In both cases, there are concrete protocols and common curricula in place. And both structures provide students with a connection to a caring adult, a peer group with which they can explore themselves as a student and human, and a safe place to practice skills related to academics and social-emotional wellness.
The return to fully onsite learning this school year provided another reflection point for GRPMS educators to ensure they were meeting the specific needs of those students who were returning to school and still experiencing the impacts of the ongoing pandemic. Feedback from staff and students during the past year of hybrid learning is already shaping the evolution of advisory and squad. In advisory, this meant further codifying the capstone process for 11th-grade students so that advisors in each grade level could backwards map the skills and knowledge students would need to be successful. In squad, this meant committing to the key principles to meet students’ social-emotional needs at an, especially tender time, prioritizing student-led goal setting, and shifting more of the accountability for progress monitoring to students.
The impact of the two systems of student support could be felt and heard in conversations with students. One said, “in previous years, I didn’t think advisory was necessary. There’s a lot more to it this year. There’s a portfolio, and it’s more helpful.
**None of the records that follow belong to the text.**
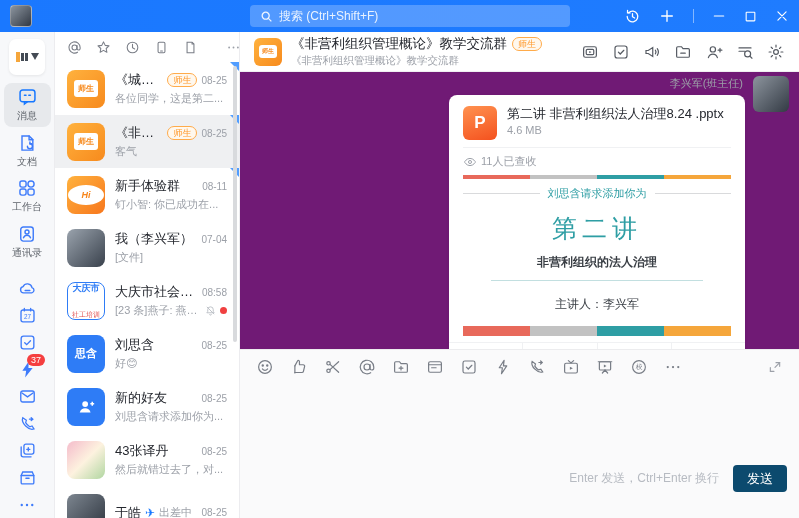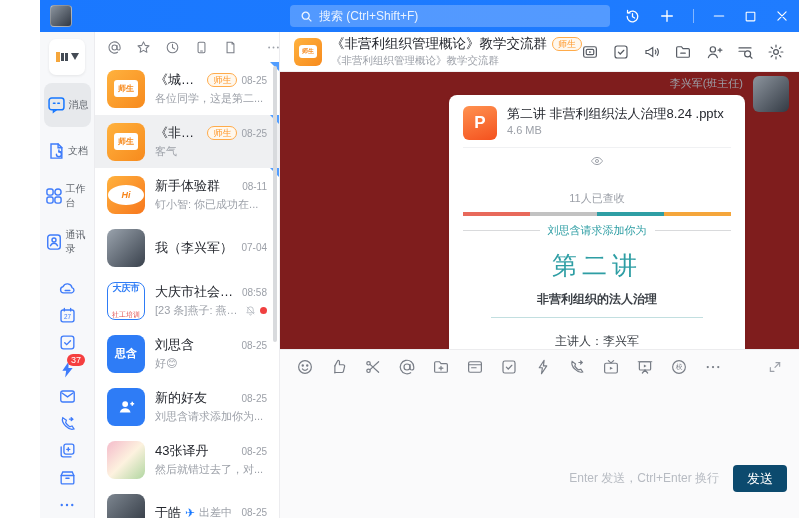--- a/index.html
+++ b/index.html
@@ -1,39 +1,39 @@
 <!DOCTYPE html>
 <html><head>
 <meta charset="utf-8">
 <style>
   * { margin:0; padding:0; box-sizing:border-box; }
   html,body { width:799px; height:518px; overflow:hidden; }
   body { font-family:"Liberation Sans","DejaVu Sans",sans-serif; background:#fff; color:#24272e; }
-  .window { width:799px; height:518px; display:flex; flex-direction:column;padding-left:40px; }
+  .window { width:799px; height:518px; display:flex; flex-direction:column; }
 
   
   .topbar { height:32px; background:linear-gradient(90deg,#1a78ff,#1f7cff); display:flex; align-items:center; padding:0 10px; flex-shrink:0; }
   .tb-avatar { width:22px; height:22px; border-radius:4px; background:linear-gradient(135deg,#8b949e,#313843); border:1px solid rgba(255,255,255,.4); }
   .tb-search { margin-left:218px; width:320px; height:22px; border-radius:4px; background:rgba(255,255,255,.24); display:flex; align-items:center; gap:6px; padding:0 10px; color:rgba(255,255,255,.88); font-size:12px; }
   .tb-right { margin-left:auto; display:flex; align-items:center; gap:18px; }
   .tb-right .icon { display:flex; align-items:center; }
   .tb-divider { width:1px; height:14px; background:rgba(255,255,255,.45); }
 
   
   .app-body { flex:1; display:flex; min-height:0; }
 
   
   .rail { width:55px; background:#f7f8fa; border-right:1px solid #ececef; display:flex; flex-direction:column; align-items:center; padding-top:7px; flex-shrink:0; }
   .org-logo { width:36px; height:36px; background:#fff; border-radius:7px; box-shadow:0 1px 3px rgba(0,0,0,.08); display:flex; align-items:center; justify-content:center; gap:1px; margin-bottom:8px; }
   .org-logo i { display:block; }
   .logo-bar1 { width:4px; height:10px; background:#f5a63b; }
   .logo-bar2 { width:3px; height:8px; background:#434a54; }
   .logo-bar3 { width:3px; height:8px; background:#434a54; }
   .logo-wifi { width:0; height:0; border-left:4px solid transparent; border-right:4px solid transparent; border-top:7px solid #434a54; margin-left:2px; }
-  .rail-item { width:47px; height:44px; border-radius:8px; display:flex; flex-direction:row; align-items:center; justify-content:center; gap:2px; margin-bottom:2px; cursor:pointer; }
+  .rail-item { width:47px; height:44px; border-radius:8px; display:flex; flex-direction:column; align-items:center; justify-content:center; gap:2px; margin-bottom:2px; cursor:pointer; }
   .rail-item.active { background:#e7e9ec; }
   .rail-item .lbl { font-size:10px; color:#5f646b; }
   .rail-tools { margin-top:9px; display:flex; flex-direction:column; align-items:center; }
   .rail-tool { height:27px; display:flex; align-items:center; justify-content:center; position:relative; width:40px; cursor:pointer; }
   .flash-badge { position:absolute; top:-2px; left:20px; background:#f53f3f; color:#fff; font-size:9px; line-height:12px; padding:0 4px; border-radius:8px; }
 
   
   .chatlist { width:185px; background:#fff; border-right:1px solid #ececef; display:flex; flex-direction:column; flex-shrink:0; position:relative; }
   .cl-toolbar { height:30px; display:flex; align-items:center; gap:14px; padding:0 12px; flex-shrink:0; }
   .cl-toolbar .spacer { flex:1; }
@@ -71,33 +71,33 @@
   .chat-header { height:40px; background:#fff; border-bottom:1px solid #efeff1; display:flex; align-items:center; padding:0 8px 0 14px; gap:9px; flex-shrink:0; }
   .ch-avatar { width:28px; height:28px; border-radius:6px; }
   .ch-avatar .book { width:18px; height:13px; font-size:6px; }
   .ch-titles { min-width:0; }
   .ch-title-row { display:flex; align-items:center; gap:5px; }
   .ch-title { font-size:13.5px; color:#24272e; white-space:nowrap; }
   .ch-sub { font-size:10.5px; color:#9ca0a8; margin-top:1px; white-space:nowrap; }
   .ch-icons { margin-left:auto; display:flex; align-items:center; gap:13px; padding-right:6px; }
   .ch-icons .icon { cursor:pointer; display:flex; }
 
-  .messages { flex:1; background:#7f1d1d; position:relative; overflow:hidden; }
+  .messages { flex:1; background:#701a75; position:relative; overflow:hidden; }
   .msg-row { position:absolute; top:4px; right:10px; display:flex; gap:8px; align-items:flex-start; }
   .msg-col { display:flex; flex-direction:column; align-items:flex-end; }
   .sender-name { font-size:11px; color:#9ca0a8; margin:0 2px 4px 0; }
   .msg-avatar { width:36px; height:36px; border-radius:6px; background:linear-gradient(135deg,#8d959e,#333a44); }
 
   .file-card { width:296px; background:#fff; border-radius:8px; box-shadow:0 1px 4px rgba(0,0,0,.06); overflow:hidden; }
   .card-file { display:flex; gap:10px; padding:11px 14px 7px; align-items:flex-start; cursor:pointer; }
   .ppt-icon { width:34px; height:34px; border-radius:6px; background:linear-gradient(160deg,#ff9250,#f4511e); color:#fff; font-weight:bold; font-size:17px; display:flex; align-items:center; justify-content:center; flex-shrink:0; }
   .file-name { font-size:13px; color:#24272e; line-height:1.25; }
   .file-size { font-size:11px; color:#9ca0a8; margin-top:2px; }
   .card-divider { height:1px; background:#f0f1f3; margin:0 14px; }
-  .card-read { display:flex; align-items:center; gap:23px; padding:6px 14px; color:#9ca0a8; font-size:11px; cursor:pointer;flex-direction:column; }
+  .card-read { display:flex; align-items:center; gap:4px; padding:6px 14px; color:#9ca0a8; font-size:11px; cursor:pointer; }
   .slide { margin:0 14px 6px; }
   .cbar { display:flex; height:4px; }
   .cbar.thick { height:10px; }
   .cbar i { flex:1; display:block; }
   .slide-course { display:flex; align-items:center; gap:8px; color:#2e9ea4; font-size:11px; margin-top:7px; white-space:nowrap; }
   .slide-course::before, .slide-course::after { content:""; height:1px; background:#d9dadc; flex:1; }
   .slide-title { text-align:center; color:#2e9ea4; font-size:25px; letter-spacing:5px; margin:11px 0 9px; }
   .slide-sub { text-align:center; color:#3a3f45; font-size:12px; font-weight:bold; }
   .slide-line { height:1px; background:#c2dfe0; margin:9px 28px 0; }
   .slide-speaker { text-align:center; color:#3a3f45; font-size:12px; margin:15px 0 13px; }
@@ -372,20 +372,23 @@
           </div>
         </div>
 
         <div class="cl-item">
           <div class="avatar av-photo-man"></div>
           <div class="cl-main">
             <div class="cl-top">
               <span class="cl-title">我（李兴军）</span>
               <span class="cl-time">07-04</span>
             </div>
+            <div class="cl-preview">
+                <span class="txt">[文件]</span>
+              </div>
           </div>
         </div>
 
         <div class="cl-item">
           <div class="avatar av-daqing">
             <span class="l1">大庆市</span>
             <span class="l2">社工培训</span>
           </div>
           <div class="cl-main">
             <div class="cl-top">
And with squads this year, I made a personal connection with the teacher. It’s more personal.” Students need that personal connection now more than ever.
GRPMS’ approach to student support through advisory and squad recognizes the humanity of each student and provides multiple opportunities to meet students’ academic and social-emotional needs. Their commitment to gathering data from stakeholders and adjusting their approach in response has a significant impact on students, even when unprecedented challenges make that data collection and iteration difficult. At Springpoint, we recognize this approach of making programmatic decisions with students at the center as a foundational practice for any school on a design journey.
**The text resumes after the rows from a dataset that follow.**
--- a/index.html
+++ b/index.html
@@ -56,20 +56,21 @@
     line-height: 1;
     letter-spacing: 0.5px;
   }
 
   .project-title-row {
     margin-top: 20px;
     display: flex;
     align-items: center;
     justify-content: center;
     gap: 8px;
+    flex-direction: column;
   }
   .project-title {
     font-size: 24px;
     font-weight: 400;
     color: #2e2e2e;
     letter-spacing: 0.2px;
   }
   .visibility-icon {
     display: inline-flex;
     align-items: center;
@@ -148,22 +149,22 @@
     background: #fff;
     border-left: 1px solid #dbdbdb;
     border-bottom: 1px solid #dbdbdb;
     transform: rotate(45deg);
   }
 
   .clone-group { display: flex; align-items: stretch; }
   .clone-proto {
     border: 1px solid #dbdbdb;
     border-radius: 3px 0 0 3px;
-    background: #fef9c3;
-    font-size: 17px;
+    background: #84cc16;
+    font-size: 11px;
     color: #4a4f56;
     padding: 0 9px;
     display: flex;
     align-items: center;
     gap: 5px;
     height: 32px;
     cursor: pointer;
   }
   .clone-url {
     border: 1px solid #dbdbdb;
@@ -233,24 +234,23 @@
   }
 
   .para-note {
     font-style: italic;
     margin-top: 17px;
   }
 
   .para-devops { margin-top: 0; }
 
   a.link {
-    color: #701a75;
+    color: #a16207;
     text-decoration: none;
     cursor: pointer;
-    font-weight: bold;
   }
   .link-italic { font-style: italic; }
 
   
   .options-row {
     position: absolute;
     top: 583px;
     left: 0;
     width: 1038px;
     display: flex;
Empowering Schools to be Effective Change Agents
These three XQ schools have innovative, bold visions for how to ensure their learners become masters of all fundamental literacies, holders of foundational knowledge, original thinkers for an uncertain world, generous collaborators, and learners for life. Achieving these visions is the work of learners and adults alike as they co-create learning communities that empower young people as the primary drivers of their own learning. Paramount to realizing this agency is a cyclical approach to school improvement where members of the school community are committed to their design journey, have systems in place to gather data, and evaluate change in a continuous feedback loop.
As we consider how we might harness the power of the work we’ve been doing with PSI High, Elizabethton High School, and Grand Rapids Public Museum School, Springpoint and XQ will partner to codify protocols and processes for discreet inquiry cycles that can support a culture of growth and evolution. Our goal is to enable all school communities, regardless of where they are on their design journeys, to listen to their students, observe learning, analyze data, and build cultures of iteration and improvement.